Também sustenta que a proteção do Mar Menor deve conviver com a atividade econômica de seu entorno e afirma que "a conservação do entorno e o desenvolvimento econômico não são objetivos incompatíveis; ao contrário, devem avançar juntos".
COMPETITIVIDADE, EMPREGO E ECONOMIA SOCIAL
No plano econômico, Abadía situa a competitividade no centro da atual legislatura europeia e considera que a Europa deve "recuperar" sua capacidade "para crescer, inovar, atrair investimento e gerar emprego".
A seu juízo, este objetivo exige simplificar a normativa, cortar a burocracia e facilitar o acesso ao financiamento, com uma política industrial que entenda empresas, pmes e autônomos como "parte da solução e não um problema".

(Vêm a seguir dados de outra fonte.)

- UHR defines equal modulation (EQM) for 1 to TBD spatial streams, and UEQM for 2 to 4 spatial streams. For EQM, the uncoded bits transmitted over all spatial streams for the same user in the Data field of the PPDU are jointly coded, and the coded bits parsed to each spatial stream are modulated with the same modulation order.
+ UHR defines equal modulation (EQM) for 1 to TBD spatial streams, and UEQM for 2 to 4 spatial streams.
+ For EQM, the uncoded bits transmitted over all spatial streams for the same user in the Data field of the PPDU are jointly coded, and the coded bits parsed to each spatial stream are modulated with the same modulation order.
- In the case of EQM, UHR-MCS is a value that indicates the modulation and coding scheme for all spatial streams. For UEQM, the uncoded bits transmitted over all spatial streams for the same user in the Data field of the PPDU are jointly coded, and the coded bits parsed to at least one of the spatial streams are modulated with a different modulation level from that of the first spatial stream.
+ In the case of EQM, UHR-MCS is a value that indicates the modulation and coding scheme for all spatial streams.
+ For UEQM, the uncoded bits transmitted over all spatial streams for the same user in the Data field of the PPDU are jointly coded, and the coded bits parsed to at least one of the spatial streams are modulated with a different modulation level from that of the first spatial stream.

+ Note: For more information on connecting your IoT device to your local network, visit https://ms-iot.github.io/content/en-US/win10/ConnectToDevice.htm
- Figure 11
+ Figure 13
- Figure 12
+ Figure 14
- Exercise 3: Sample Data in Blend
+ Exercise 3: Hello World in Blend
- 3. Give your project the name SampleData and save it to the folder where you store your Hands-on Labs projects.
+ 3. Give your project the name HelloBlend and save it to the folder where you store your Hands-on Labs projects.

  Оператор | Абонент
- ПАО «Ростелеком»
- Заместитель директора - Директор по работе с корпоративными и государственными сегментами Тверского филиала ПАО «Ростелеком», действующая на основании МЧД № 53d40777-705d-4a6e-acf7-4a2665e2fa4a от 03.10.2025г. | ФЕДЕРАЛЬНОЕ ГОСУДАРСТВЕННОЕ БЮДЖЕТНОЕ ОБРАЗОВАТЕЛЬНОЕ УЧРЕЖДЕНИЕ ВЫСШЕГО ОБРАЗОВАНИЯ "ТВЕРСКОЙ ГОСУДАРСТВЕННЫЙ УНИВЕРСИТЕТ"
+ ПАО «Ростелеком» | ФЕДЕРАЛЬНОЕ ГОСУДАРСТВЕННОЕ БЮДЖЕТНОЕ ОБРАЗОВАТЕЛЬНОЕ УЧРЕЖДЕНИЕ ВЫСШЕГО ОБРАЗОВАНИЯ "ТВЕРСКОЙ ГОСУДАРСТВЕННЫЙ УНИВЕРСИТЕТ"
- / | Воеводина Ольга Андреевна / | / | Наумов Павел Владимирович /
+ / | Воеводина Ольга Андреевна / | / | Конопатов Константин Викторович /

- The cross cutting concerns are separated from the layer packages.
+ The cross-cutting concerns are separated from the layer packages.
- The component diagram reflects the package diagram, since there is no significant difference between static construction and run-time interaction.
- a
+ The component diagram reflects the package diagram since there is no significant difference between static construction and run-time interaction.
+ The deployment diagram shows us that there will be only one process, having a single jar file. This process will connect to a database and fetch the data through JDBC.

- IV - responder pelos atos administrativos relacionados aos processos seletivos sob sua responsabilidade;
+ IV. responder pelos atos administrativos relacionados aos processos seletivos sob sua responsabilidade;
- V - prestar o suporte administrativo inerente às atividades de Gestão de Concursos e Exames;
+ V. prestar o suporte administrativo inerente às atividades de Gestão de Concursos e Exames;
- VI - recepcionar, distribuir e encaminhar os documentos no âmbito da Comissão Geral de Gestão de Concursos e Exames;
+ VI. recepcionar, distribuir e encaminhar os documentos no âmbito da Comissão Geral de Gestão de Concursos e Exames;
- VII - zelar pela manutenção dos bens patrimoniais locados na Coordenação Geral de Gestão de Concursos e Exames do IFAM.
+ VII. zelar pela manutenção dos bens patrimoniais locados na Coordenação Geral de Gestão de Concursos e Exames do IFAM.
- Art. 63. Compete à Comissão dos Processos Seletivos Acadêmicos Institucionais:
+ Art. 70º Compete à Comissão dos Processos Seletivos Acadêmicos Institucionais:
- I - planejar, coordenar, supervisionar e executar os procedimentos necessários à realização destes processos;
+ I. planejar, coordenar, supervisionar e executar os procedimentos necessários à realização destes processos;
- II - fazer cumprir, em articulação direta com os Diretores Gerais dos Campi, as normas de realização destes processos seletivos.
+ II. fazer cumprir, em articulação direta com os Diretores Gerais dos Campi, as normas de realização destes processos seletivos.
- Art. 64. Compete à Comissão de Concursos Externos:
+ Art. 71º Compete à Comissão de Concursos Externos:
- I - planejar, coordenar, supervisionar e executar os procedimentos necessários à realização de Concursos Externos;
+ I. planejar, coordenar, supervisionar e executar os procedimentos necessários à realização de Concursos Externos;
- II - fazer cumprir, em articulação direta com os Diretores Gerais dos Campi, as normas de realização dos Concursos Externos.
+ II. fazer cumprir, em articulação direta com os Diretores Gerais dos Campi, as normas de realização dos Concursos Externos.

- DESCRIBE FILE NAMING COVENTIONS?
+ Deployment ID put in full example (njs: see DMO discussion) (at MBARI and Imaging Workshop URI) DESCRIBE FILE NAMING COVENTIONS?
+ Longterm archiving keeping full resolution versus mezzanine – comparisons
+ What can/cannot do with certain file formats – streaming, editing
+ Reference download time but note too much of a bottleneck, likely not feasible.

A eurodeputada aposta igualmente por manter uma política social europeia "forte", respaldada por um Fundo Social Europeu com orçamento próprio, para fomentar o emprego de qualidade e o desenvolvimento de capacidades.
Além disso, reivindica a importância da economia social e lembra que, como presidenta do Intergrupo de Economia Social do Parlamento Europeu, trabalha para que cooperativas, empresas sociais e outras entidades ganhem peso nas políticas comunitárias. Neste contexto, sustenta que a Região de Múrcia é "um referente" ao demonstrar que se pode combinar inovação, competitividade, arraigo territorial e emprego estável.
EUROPA COMO PROJETO DE OPORTUNIDADES
De cara ao resto da legislatura, Abadía resume sua meta em que "Europa volte a ser um projeto de oportunidades", após considerar que as instituições comunitárias dedicaram tempo demais a reagir às sucessivas crises.
Neste marco, situa os jovens como eixo principal do futuro da União Europeia e sustenta que o "sucesso" de políticas como uma agricultura sólida, uma indústria competitiva ou um Estado de bem-estar sustentável dependerá de que as novas gerações queiram continuar vinculadas ao projeto europeu.
Por isso, explica que impulsiona medidas ligadas ao emprego de qualidade, à formação, às competências, às primeiras oportunidades laborais e uma melhor conexão entre o sistema educativo e o mercado de trabalho, sem esquecer outros desafios como o acesso à habitação ou as barreiras para empreender.
"No final, nenhuma estratégia europeia terá sucesso se não conseguir algo fundamental: recuperar a confiança das novas gerações. Esse é, provavelmente, o maior desafio que temos pela frente", conclui.